27th Feb 2007

Self-nurture, Self-care, and Self-Soothe

I’m pretty sure the reason I get articles of pink fleece as gifts is that someone (my mother, usually) thinks that I need to nurture myself more. Pink fleece is nurturing to her; it makes me want to shed my skin in violent ways. So in hopes of finding non-pink, non-fleece ways to nurture, I’m reading Self-Nurture: Learning to Care for Yourself as Effectively as You Care for Everyone Else. I do care well for others, but not necessarily for myself. For example, if left by myself, I’ll have trouble locating actual food, though I’m actually a decent cook, and can prepare multi-course meals for others. I’m not sure what that’s all about, exactly. However, the author, Alice D. Domar explains this phenomenon well:

Why do some women have so much trouble with self-nurture? The answer can only be found in each of our personal histories. Nevertheless our families and our culture have (sometimes unwittingly) conditioned women to be self-denying, caretaking, appeasing, and people pleasing. The simple but devastating message we’re brought up to believe is that if we nurture ourselves we are being selfish.
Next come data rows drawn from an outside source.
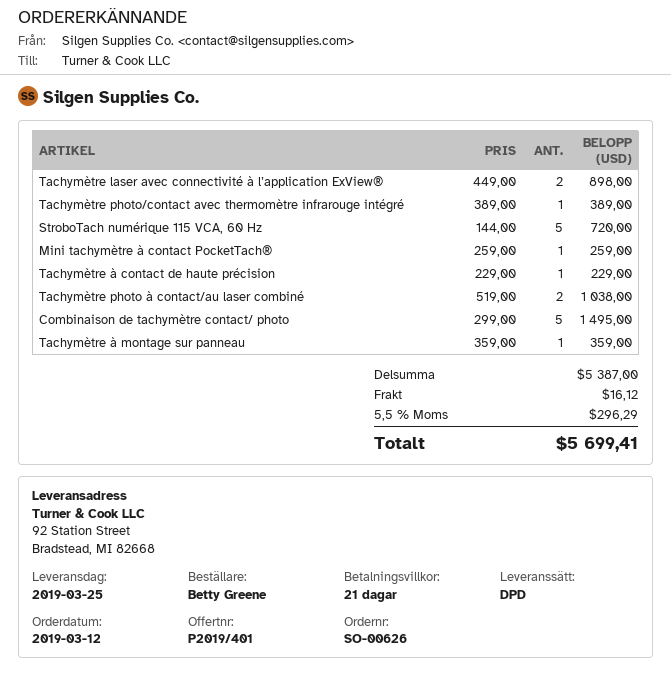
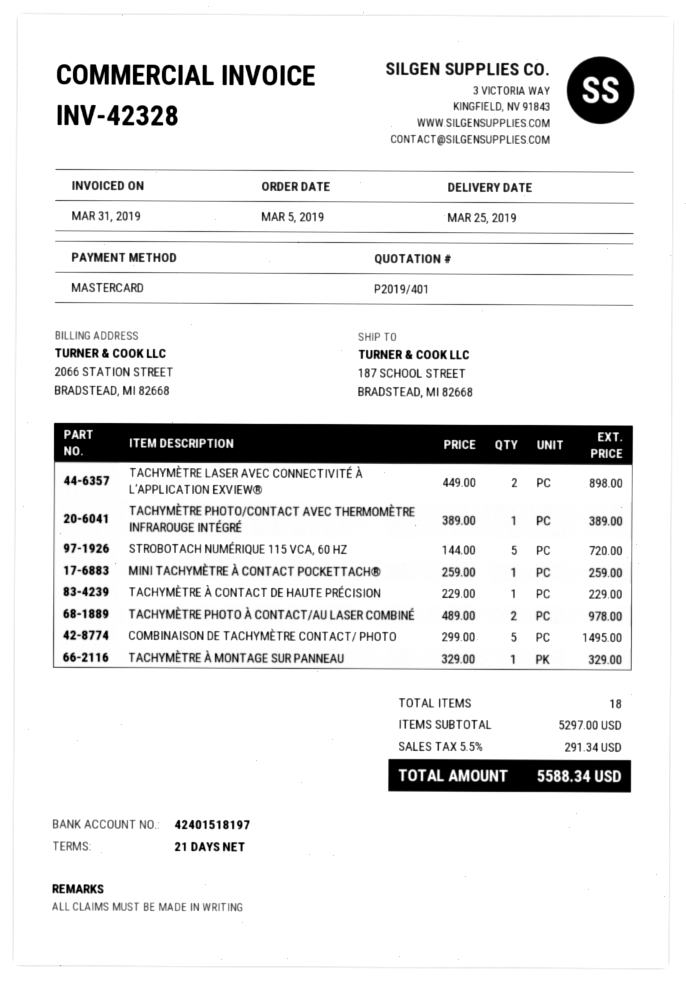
order date: 2019-03-12 -> 2019-03-05
ship to: 92 Station Street, Bradstead, MI 82668 -> 187 SCHOOL STREET, BRADSTEAD, MI 82668
Tachymètre photo à contact/au laser combiné: 2 x 519.00 = 1038.00 -> 2 x 489.00 = 978.00
Tachymètre à montage sur panneau: 1 x 359.00 = 359.00 -> 1 x 329.00 = 329.00
subtotal: 5387.00 -> 5297.00
shipping: 16.12 -> none
tax: 5.5% = 296.29 -> 5.5% = 291.34
total: 5699.41 -> 5588.34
I can actually remember saying something similar to a therapist: that coming to therapy was selfish, a misuse of our family’s sparse resources in terms of money and time. Apparently many people think this way. Domar gives examples of our own resistance to self-nurture. See if these statements sound familiar to you:

“Who am I not to help my sibling when he/she so desperately needs me? It would be narcissistic.”

“How can I go off and do X when my hsuband gets so little quality time with me? It would be so self-obsessed.”

“Who am I to take a vacation when I’m so strapped for cash? How self-indulgent!”

Oh my. I think I’ve thought all of those! So her advice here is very timely:

These judgments usually sound to us like voices of reason, sharp and sensible echoes of common sense and moral correctness (Editorial note: What a great sentence). In truth, they are harsh rebukes of any rising impulse to treat ourselves with tenderness.

So I’m going to do a series of posts on self-nurturing, self-caring, and self-soothing. Please note that she’s not encouraging nurture with material possessions. That kind of emptiness that can’t be filled with money.